I also had to take this approach with my LG TV. The OS actually had its use for a while but Apple TV has become my driver. I no longer wish to consent to LG’s EULAs which are starting to look like the legal corpus of a small nation. I’m also not interested in their software updates. Internet privileges: revoked.
It’s concerning nonetheless as others are pointing out that in the current trajectory the TVs may soon refuse to display any content unless connected.
I’ve read reports of these devices turning on wifi and auto connecting to known public wifi networks. Seems we went from a generation of technologists dismissing Stallman as paranoid to one living in his nightmare and not being appropriately familiar with his work, issues of art vs artist aside.
Stallman has always been right. Hes a radical, but he was always been right. He is basically prescient with seeing how private software would be used. He was just so early that people thought he was a crazy radical, but now he seems to be stricken with a case of being Cassandra.
There hasn't been open public wifi networks near where I live for over a decade. It also seems increasingly rare for businesses to have them (they usually have an SSID and password posted somewhere). I don't think this is a thing.
But here's where it might go.
Verizon and other cell companies bundle streaming apps with their plans. It's really not a far leap for them to bundle a TV as well. Especially if TVs get really expensive due to whatever factors - get a 120" TV for just $30 extra on your bill over the next 5 years. And Verizon could contract with an OEM to make a Verizon-specific model, and put a 5G modem in it, and lock it to Verizon service. Verizon's just an example here, AT&T, T-Mobile could do the same.
Business idea: a signal-jamming cover for your 65-inch TV.
It looks like shit, is difficult to install, and costs an arm and a leg, but at least it prevents egregious privacy violations from your average chaebol or CCP-intervened corporation!
Why not just change your wifi password so that the TV can't connect again (after you've got your OTAs but I guess you could have loaded them on a USB stick to flash instead of wifi)
Who cares? Companies are using your need to have the latest and greatest against you. It's overt manipulation. I'd rather watch an old CRT or nothing at all than allow some company to forcefully show me ads.
> Companies are using your need to have the latest and greatest against you
This is a false dichotomy.
My love of cinema drives me to have certain features in my TV: 4k, OLED, HDR. My hatred of ads drives to me buy certain products to use my with TV: Apple TV.
You don't really get a lot of options anymore. When people around don't really care and just buy this junk because it's cheap, and they "need" a new TV ever three to four years, for some reason, then you get priced out of the market pretty quickly. Even if you look for TV, and yes I want a TV, not a monitor, without all this junk, there's not really any options available locally anymore. I believe my only option is the Thompson Easy TV, which is great, if I needed a 43" TV or lower.
Apparently I can attempt to import one from Romania, but that seems fairly complicated. Even sites that recommend dumb TVs just recommend SmartTVs that works well as a dumb TV.

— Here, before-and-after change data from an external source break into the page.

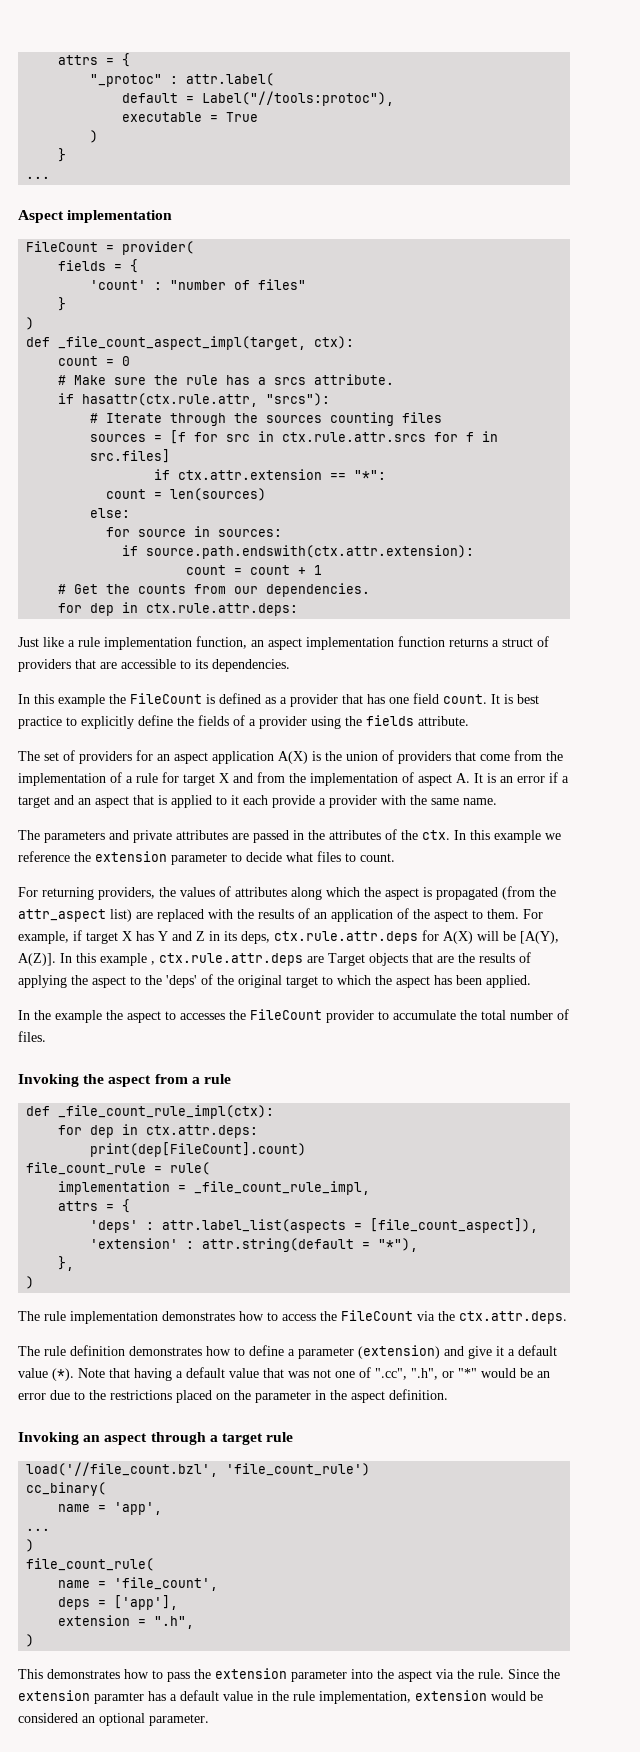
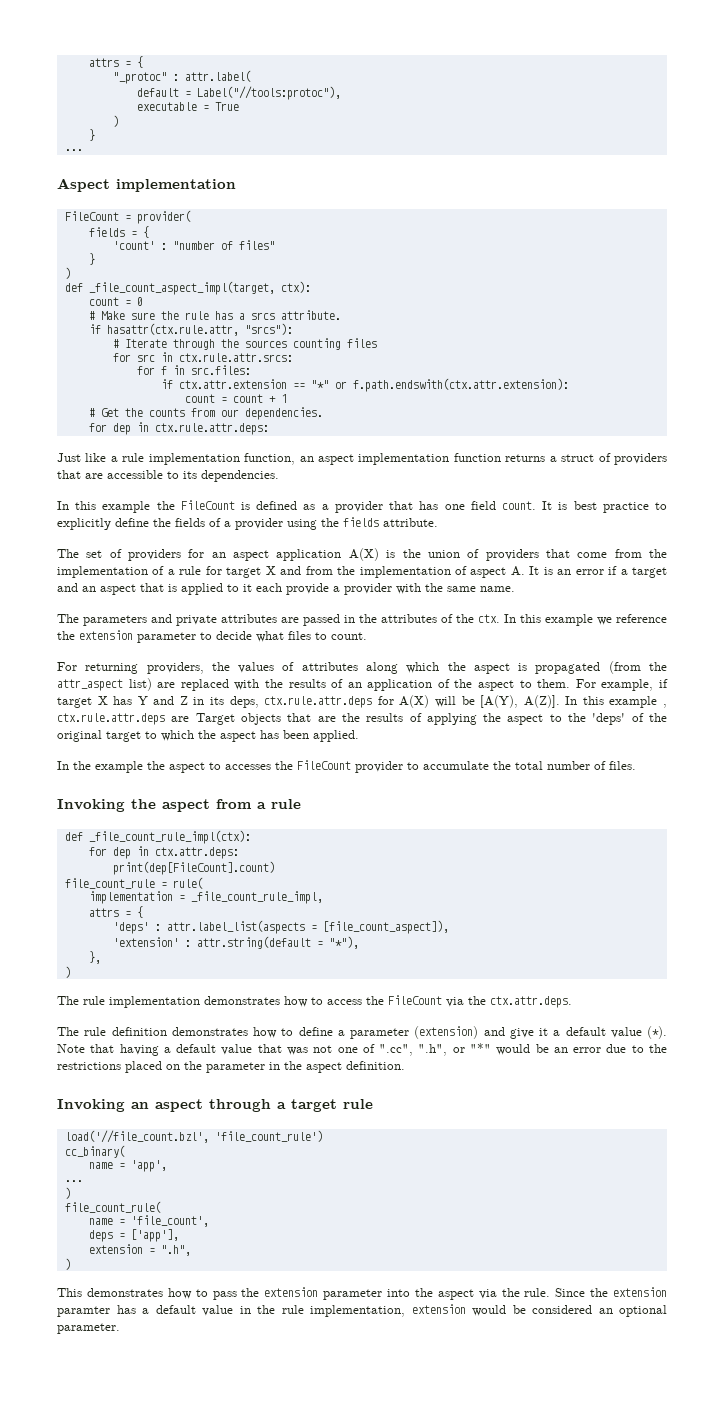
- sources = [f for src in ctx.rule.attr.srcs for f in src.files]
+ for src in ctx.rule.attr.srcs:
+ for f in src.files:
- if ctx.attr.extension == "*":
- count = len(sources)
- else:
- for source in sources:
- if source.path.endswith(ctx.attr.extension):
+ if ctx.attr.extension == "*" or f.path.endswith(ctx.attr.extension):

It's ridiculous that going to a Target/Bestbuy/etc you cannot find any non-smart TVs generally. I have had several older models of non-smart tvs that suddenly stop working after a few years. It's disgusting
It's either because the non-ad-driven tvs cost more, resulting in too few sales to sustain (because no lifetime revenue from data sales) or the lifetime revenue from data sales is so profitable that companies take the risk on being undercut by a market entrant that will sell dumb tvs.
My guess is that the vast majority of people will trade data for a cheaper price point every time (my wife is certainly one of these people), so the market just can't support the volume of sales necessary to make the price point of dumb tvs competitive.
A smart TV just means one that can show you advertising and hoover up personal data. This is additional revenue. What company would sell you anything else?
We don't really have physical access to it - in the sense that on your desktop computer you can boot off a usb drive and reinstall the OS. There is no way you can boot your TV off external media. So you have to hack the existing OS while running it.
The way rooting working on a TV is that you run some javascript in the TV browser that targets some vulnerability in the browser/OS to run some code that then gives you a way in. Or if it has a USB port (to watch videos off a usb drive), you play a specifically crafted video that targets some vulnerability in the media players, to again install some program that then lets you do more serious changes to the OS.
The thing stopped being so needy when I neutered its internet access. Maybe it’s still exfiltrating data but at least it has stopped making me anxious that I may need to consult a civil rights lawyer every time I saw their EULA.
It’s concerning nonetheless as others are pointing out that in the current trajectory the TVs may soon refuse to display any content unless connected.